The Court has never held that the FAA pre-empts states from conditioning the enforcement of arbitration agreements on the availability of procedures that are necessary to ensure the parties can vindicate their claims. Indeed, in at least four cases, the Court has described and justified arbitration as moving parties to a cheaper, faster, less formal forum without affecting their substantive rights and said that arbitration clauses are not enforceable if they preclude plaintiffs from “effectively vindicating” their rights. Nothing in Concepcion overturned those cases.

Fifth, the Court did not hold that corporations can ban any class actions brought under federal law. Concepcion addressed whether the FAA pre-empts particular rules of state law. The FAA does not pre-empt other federal law. Moreover, several federal courts have held that class action bans violate the FAA when, for example, the costs or claims involved (e.g., antitrust claims that would require expensive and complex expert testimony) preclude individual litigation.

Sixth, there are strong arguments that Concepcion‘s holding does not apply in state court. Justice Clarence Thomas, who provided the critical fifth vote, has insisted in five separate cases that the FAA does not apply to cases in state court. If Concepcion had come to the Court from state court, he would likely have voted against pre-emption.

Finally, the Court’s ruling does not affect class actions in which arbitration clauses or class action bans were adopted with inadequate notice or consent, during the course of litigation or in circumstances of fraud, duress or mutual mistake involving the arbitration clause. Nor does it affect class actions in which clauses or bans are unconscionable or invalid for other reasons, or do not exist.

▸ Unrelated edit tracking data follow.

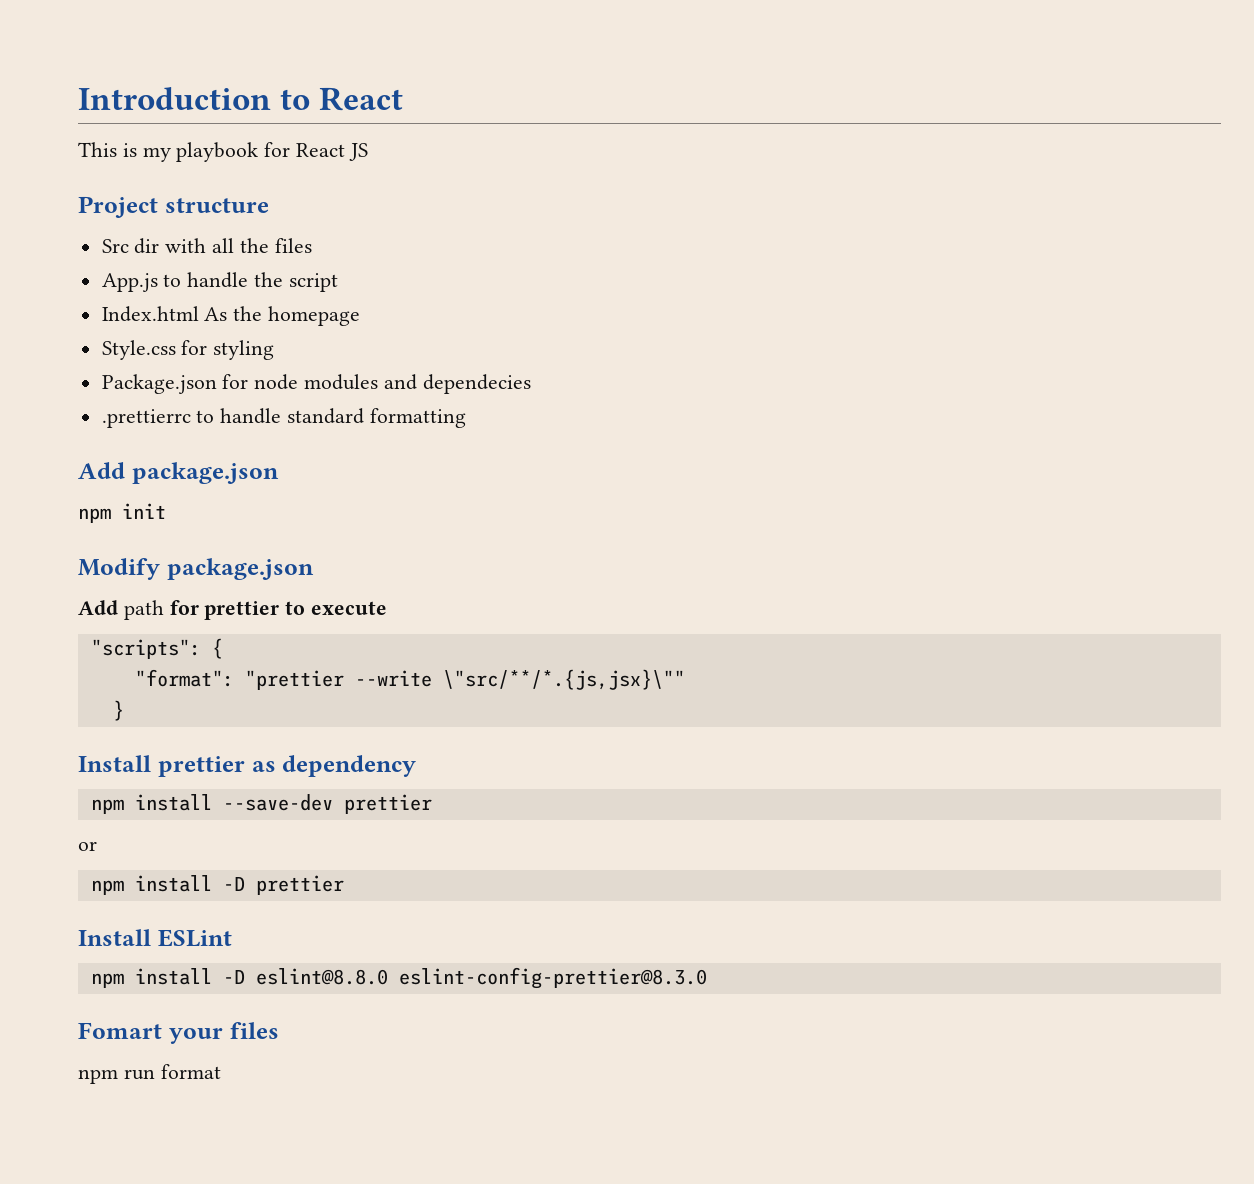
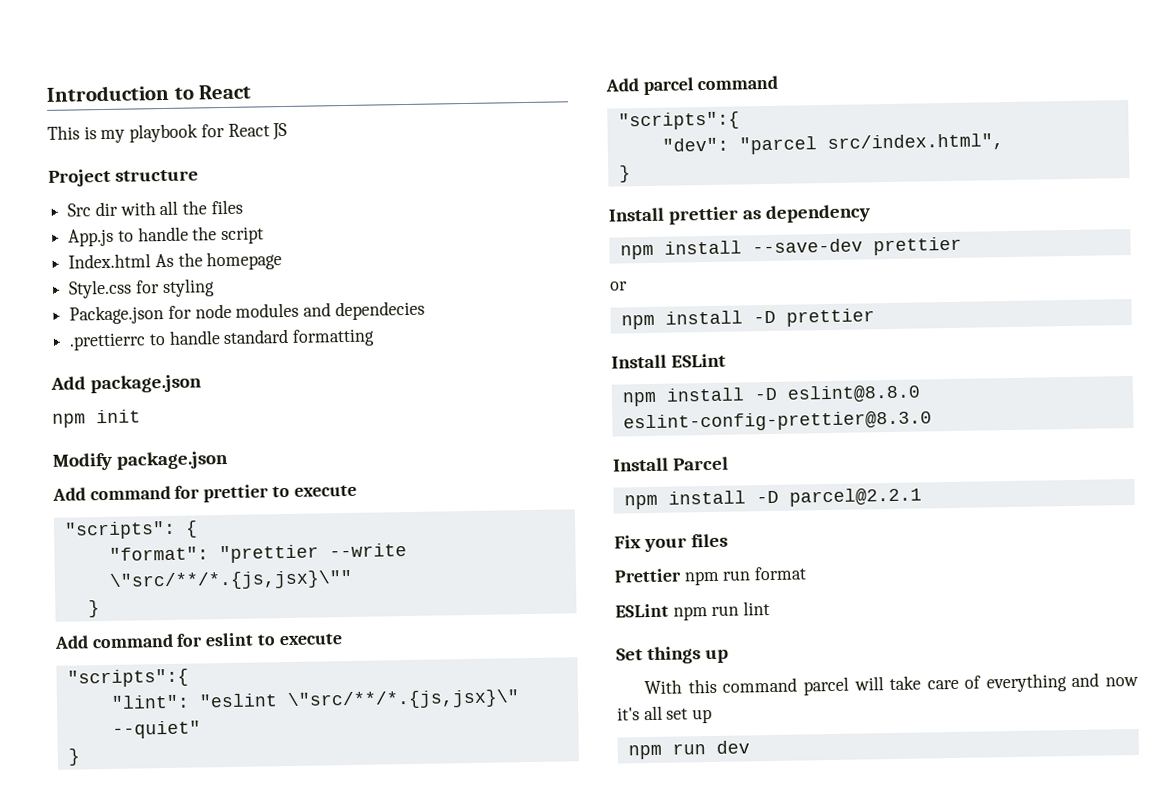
- Add path for prettier to execute
+ Add command for prettier to execute
+ Add command for eslint to execute
+ "scripts":{
+ "lint": "eslint \"src/**/*.{js,jsx}\" --quiet"
+ }
+ Add parcel command
+ "scripts":{
+ "dev": "parcel src/index.html",
+ }
- Fomart your files
+ Install Parcel
+ npm install -D parcel@2.2.1
+ Fix your files
- npm run format
+ Prettier npm run format
+ ESLint npm run lint
+ Set things up
+ With this command parcel will take care of everything and now it's all set up
+ npm run dev

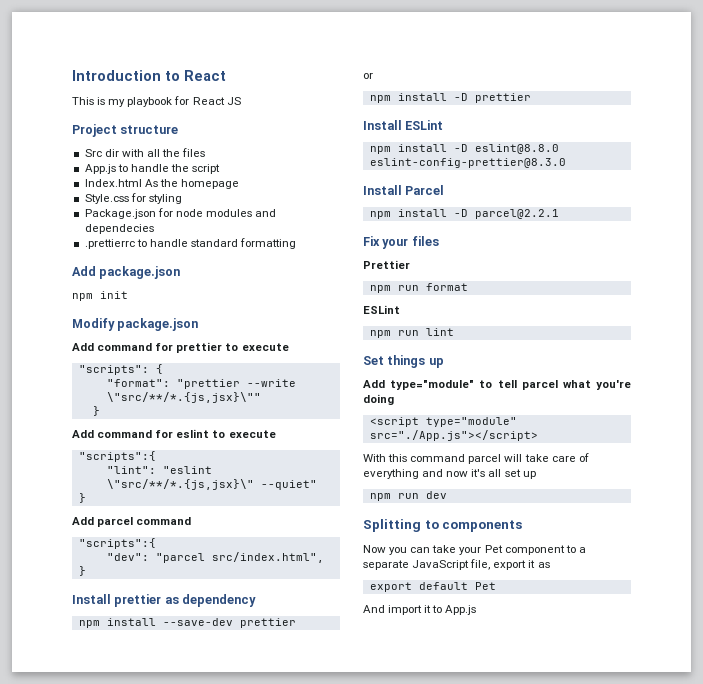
- Prettier npm run format
- ESLint npm run lint
+ Prettier
+ npm run format
+ ESLint
+ npm run lint
+ Add type="module" to tell parcel what you're doing
+ <script type="module" src="./App.js"></script>
+ Splitting to components
+ Now you can take your Pet component to a separate JavaScript file, export it as
+ export default Pet
+ And import it to App.js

Concepcion was wrongly decided. The Discover Bank rule made common sense and was not biased against arbitration. It automatically preserved class actions when they are most needed — when corporations could otherwise cheat consumers and get off scot-free. The facts about AT&T’s arbitration clause, which the Court did not consider, demonstrate that. In contrast, Concepcion ensures that more money will be transferred illegally from consumers and workers to corporations. The Court’s dramatic expansion of FAA pre-emption is one more reason that Congress and regulatory agencies should ban mandatory arbitration of consumer and employment claims. In the meantime, however, to paraphrase Mark Twain, the reports of class actions’ death are greatly exaggerated.

Arthur H. Bryant is the executive director of Public Justice, a national public interest law firm dedicated to preserving access to justice. Public Justice filed an amicus brief opposing federal pre-emption in Concepcion.